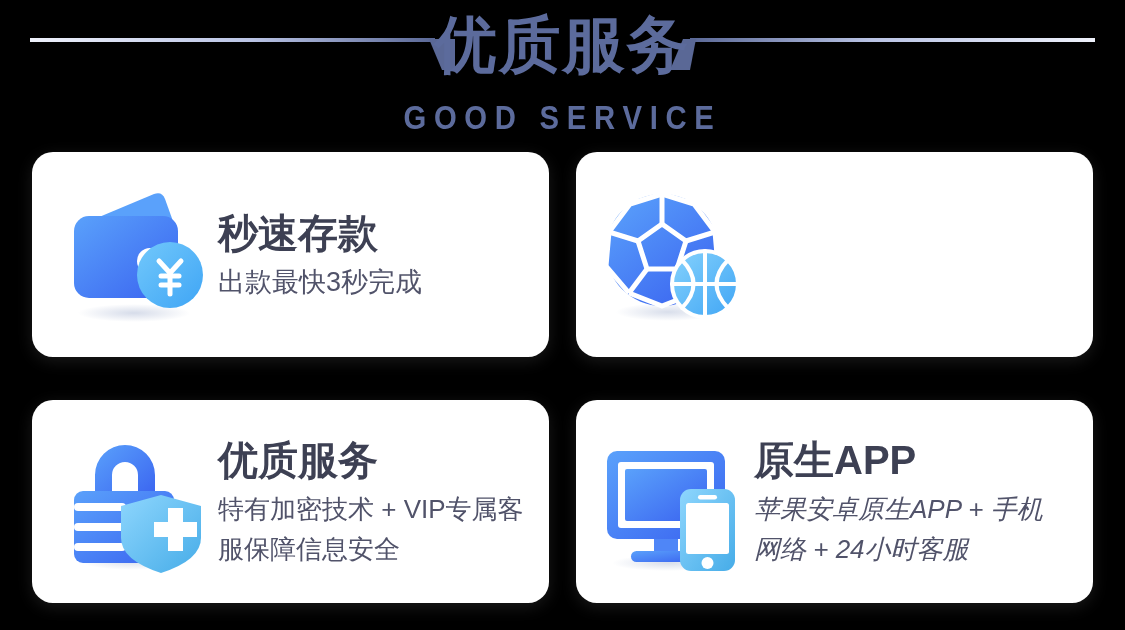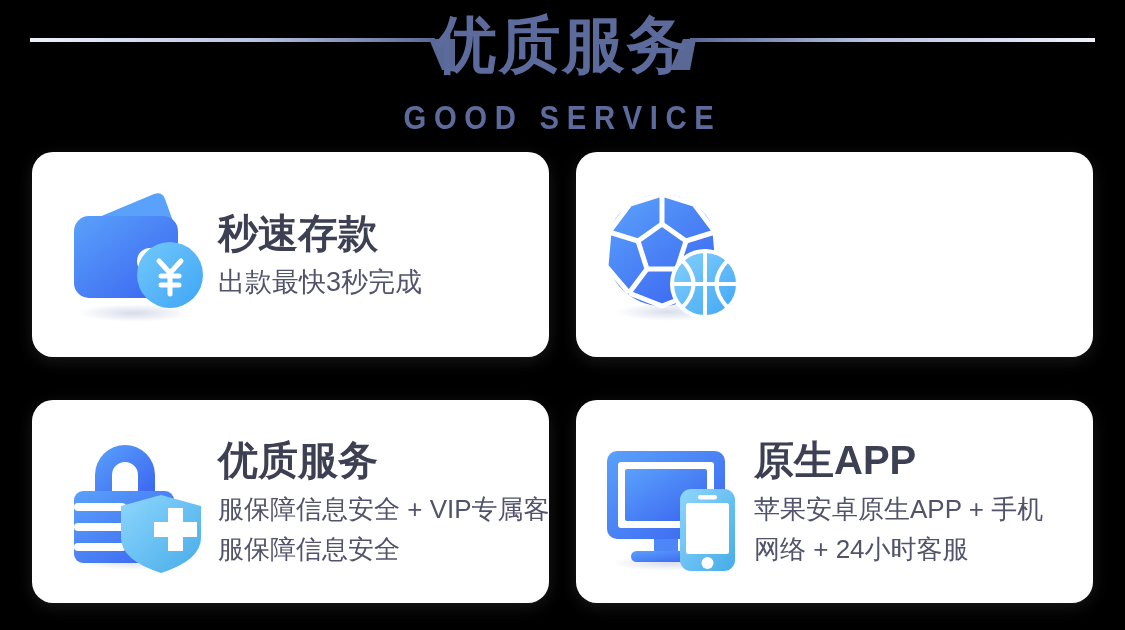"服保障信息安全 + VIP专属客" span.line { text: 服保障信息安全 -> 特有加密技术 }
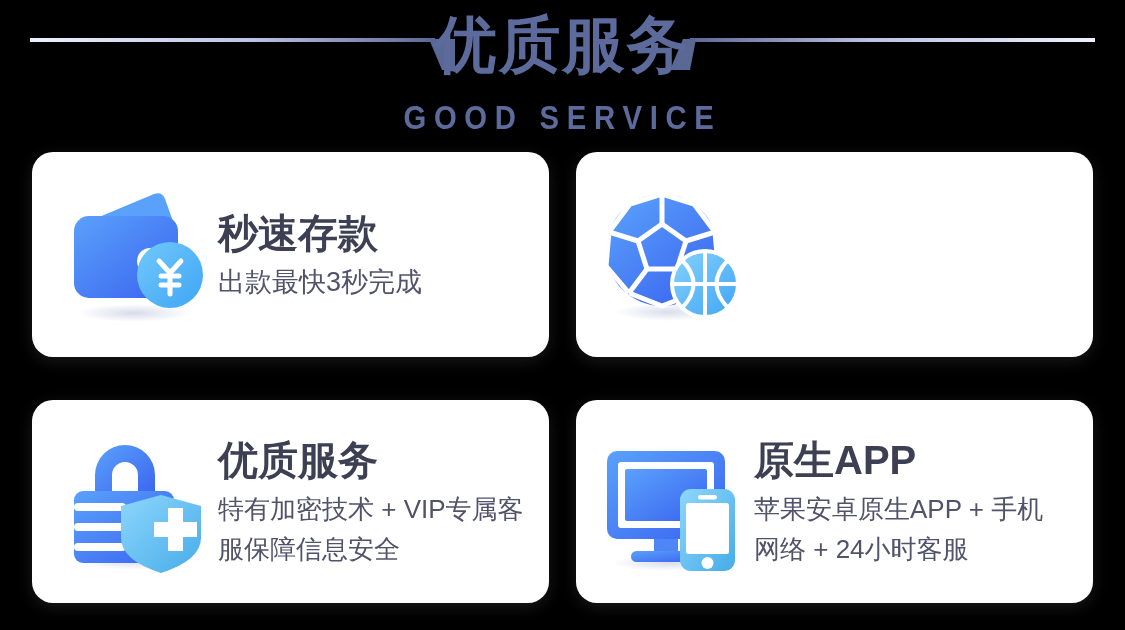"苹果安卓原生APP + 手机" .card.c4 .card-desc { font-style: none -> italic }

---

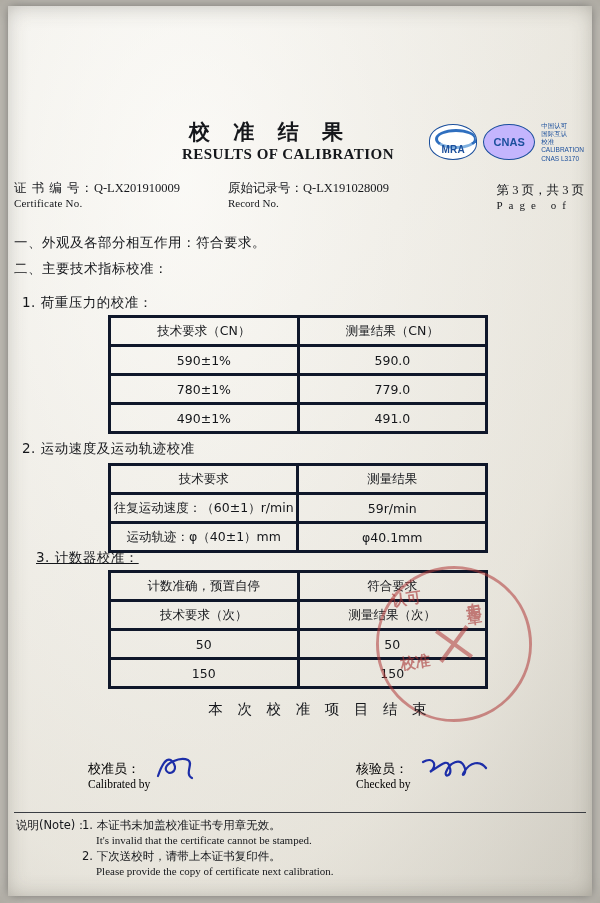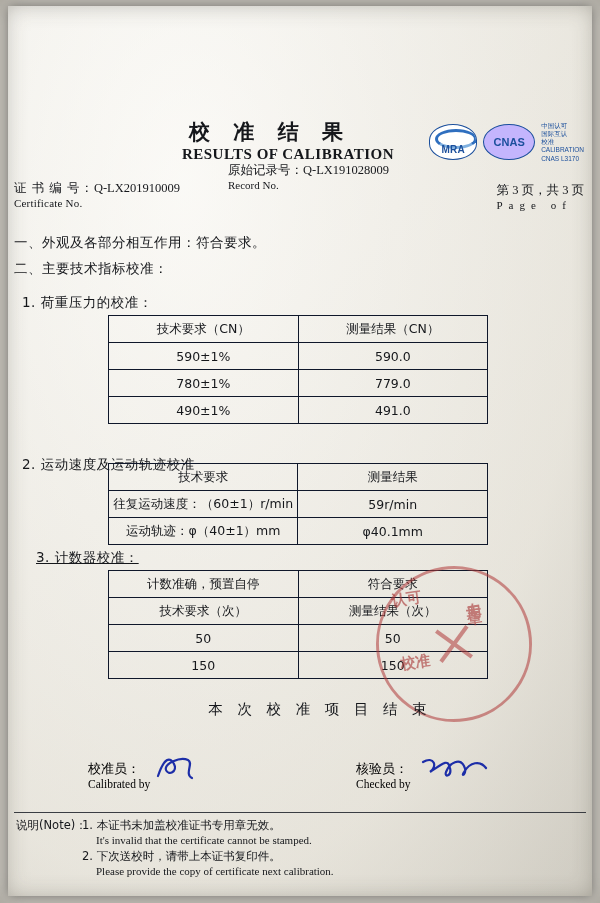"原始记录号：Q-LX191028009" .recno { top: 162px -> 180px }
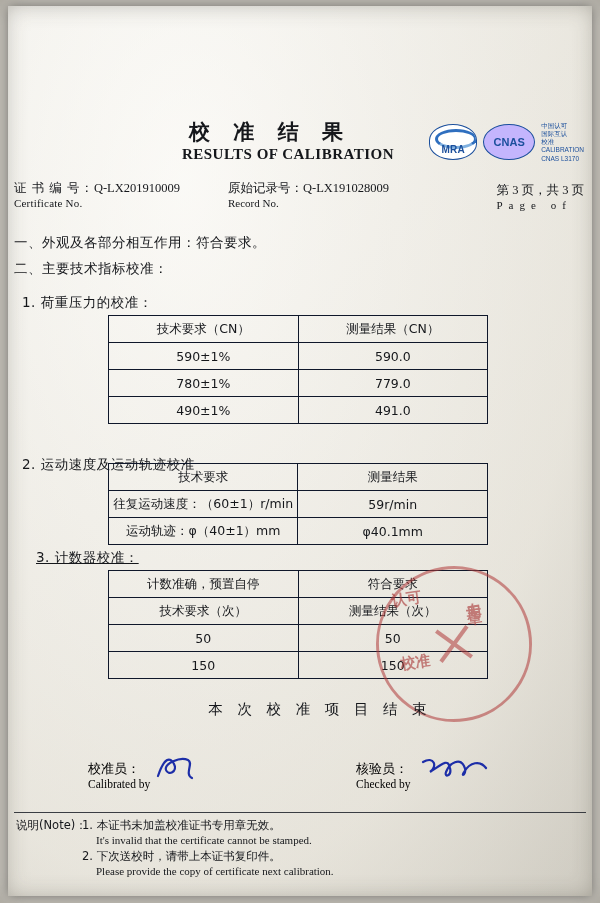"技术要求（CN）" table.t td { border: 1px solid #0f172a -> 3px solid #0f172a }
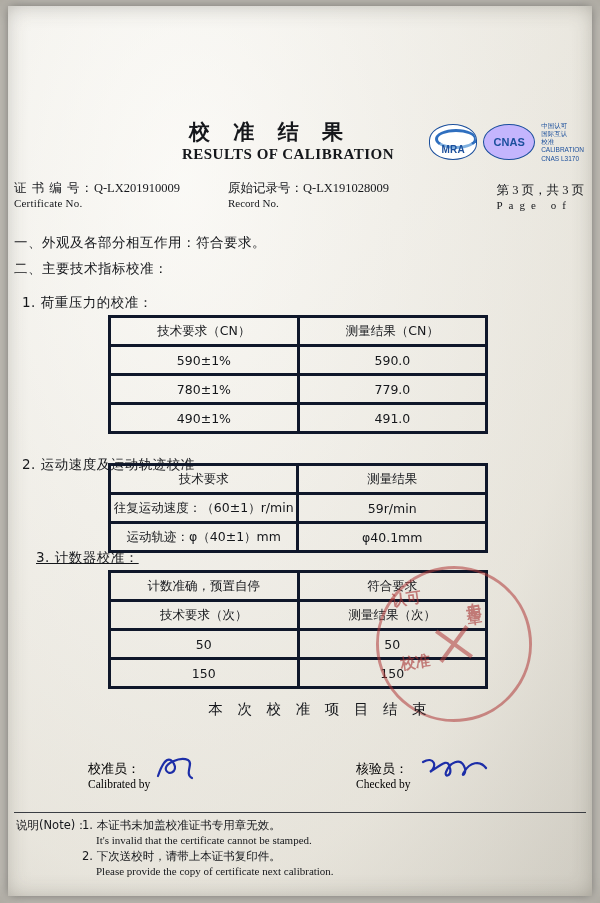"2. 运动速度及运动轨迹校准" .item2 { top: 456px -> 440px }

#### [Task prompt]
After locating "border: 1px solid" and "top: 456px ->" in the records above, return exactly the line holding each one and every line between them; leave out the pictures.

#### [Answer space]
"技术要求（CN）" table.t td { border: 1px solid #0f172a -> 3px solid #0f172a }
"2. 运动速度及运动轨迹校准" .item2 { top: 456px -> 440px }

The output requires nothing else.